_EXERCISE BRIEF_
Go over the records and count each line that has the string "로부터의". Give the number and nothing else.

_AVAILABLE DATA_

---

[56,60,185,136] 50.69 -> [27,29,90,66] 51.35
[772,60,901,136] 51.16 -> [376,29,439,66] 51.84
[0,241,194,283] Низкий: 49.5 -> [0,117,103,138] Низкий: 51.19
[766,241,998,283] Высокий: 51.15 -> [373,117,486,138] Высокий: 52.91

---

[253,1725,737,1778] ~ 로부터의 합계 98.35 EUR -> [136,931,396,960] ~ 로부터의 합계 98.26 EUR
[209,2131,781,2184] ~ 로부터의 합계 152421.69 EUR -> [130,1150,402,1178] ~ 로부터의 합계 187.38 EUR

---

_RESPONSE AREA_
2